Ульф чуть сильнее сжал пальцы. Поднялся, оправил куртку, тряхнул волосами и, постояв еще несколько секунд, словно искал повода застыть здесь как один из мраморных идолов музея, зашагал прочь непринужденной походкой, будто танцевал.

6

Снег прекратился только к позднему вечеру, но туча, зависшая над городом пепельным колпаком, не желала уходить, и снег превратился в мелкий ледяной дождь. Он тут же примерзал к лобовому стеклу, образуя плотную ледяную корку, сквозь которую очертания участка, свет в окнах и фонари вокруг плыли кривыми мягкими линиями, наслаиваясь одна на другую.

Теодора просидела в машине больше получаса. Не из-за трусости, хотя для нее не было привычным состояние, когда бы она не могла подобрать нужных слов. И вот они-то разбегались в панике, вопя и удирая то ли от нее самой, то ли от Стига Баглера.

Он должен был быть там.

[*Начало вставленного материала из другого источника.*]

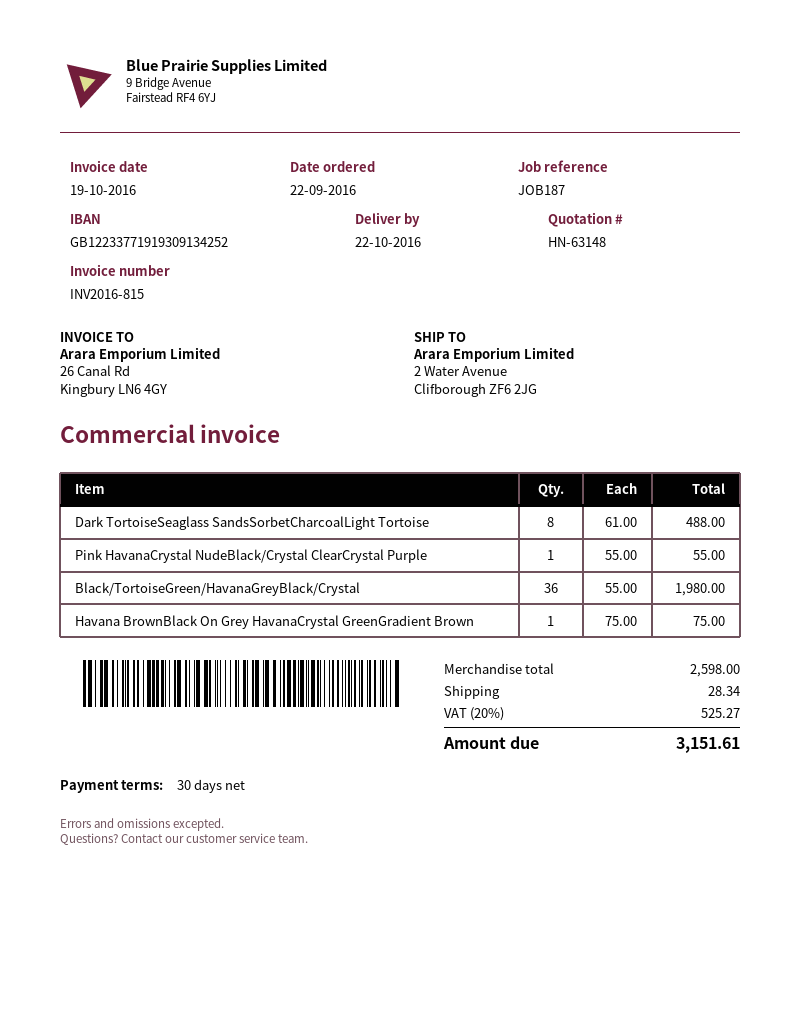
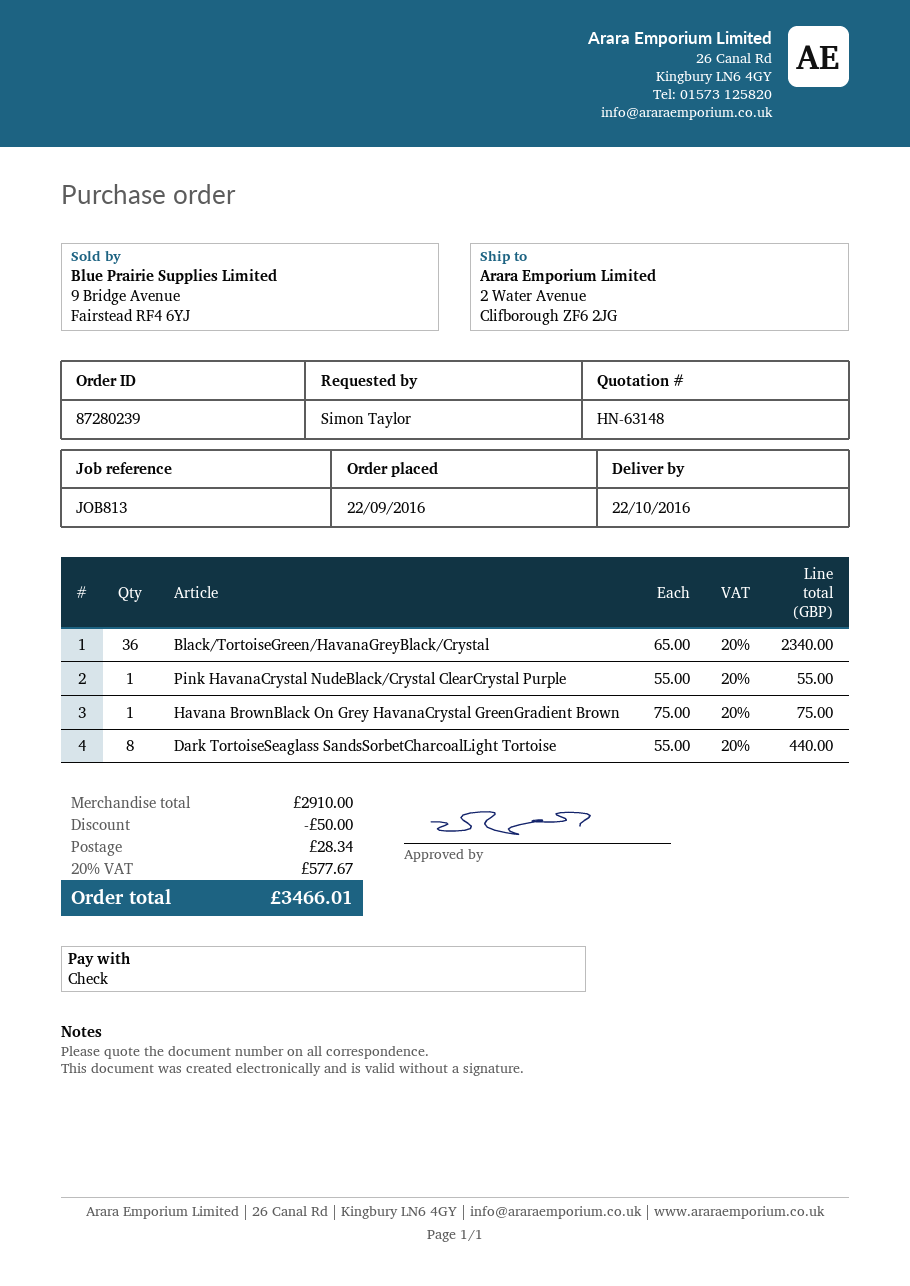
reference: JOB187 -> JOB813
Dark TortoiseSeaglass SandsSorbetCharcoalLight Tortoise: 8 x 61.00 = 488.00 -> 8 x 55.00 = 440.00
Black/TortoiseGreen/HavanaGreyBlack/Crystal: 36 x 55.00 = 1980.00 -> 36 x 65.00 = 2340.00
subtotal: 2598.00 -> 2910.00
discount: none -> 50.00
tax: 20% = 525.27 -> 20% = 577.67
total: 3151.61 -> 3466.01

Его машина стояла на привычном месте и замерзала под ледяным дождем. Если за Теодорой следили, а это точно было так, то он, вероятно, уже знает о ней с тех пор, как она заглушила мотор. У нее закоченели пальцы, но Теодора запретила себе заводить машину. Нужно было выйти. И если холод мог заставить ее сделать это скорее, значит, она должна была принять его помощь. Еще через несколько минут ему будто бы надоело уговаривать ее, так что он взял и укусил ее за лицо, выглядывающее над шарфом. Теодора вышла из машины и направилась в участок.

Дверь в его кабинет была приоткрыта. Она постучала и вошла, встретив пустоту. Баглера не было внутри, но его вещи были разбросаны так, будто он поднялся из-за стола секунду назад. Горела настольная лампа и светился экран монитора. Рядом на подставке стояла чашка с недопитым чаем. Постояв в дверях, Теодора шагнула к столу и присела на самый край. Она стянула с шеи шарф и стала ждать, рассматривая все привычные и знакомые вещи. Тыльной стороной ладони коснулась чашки. Холодная.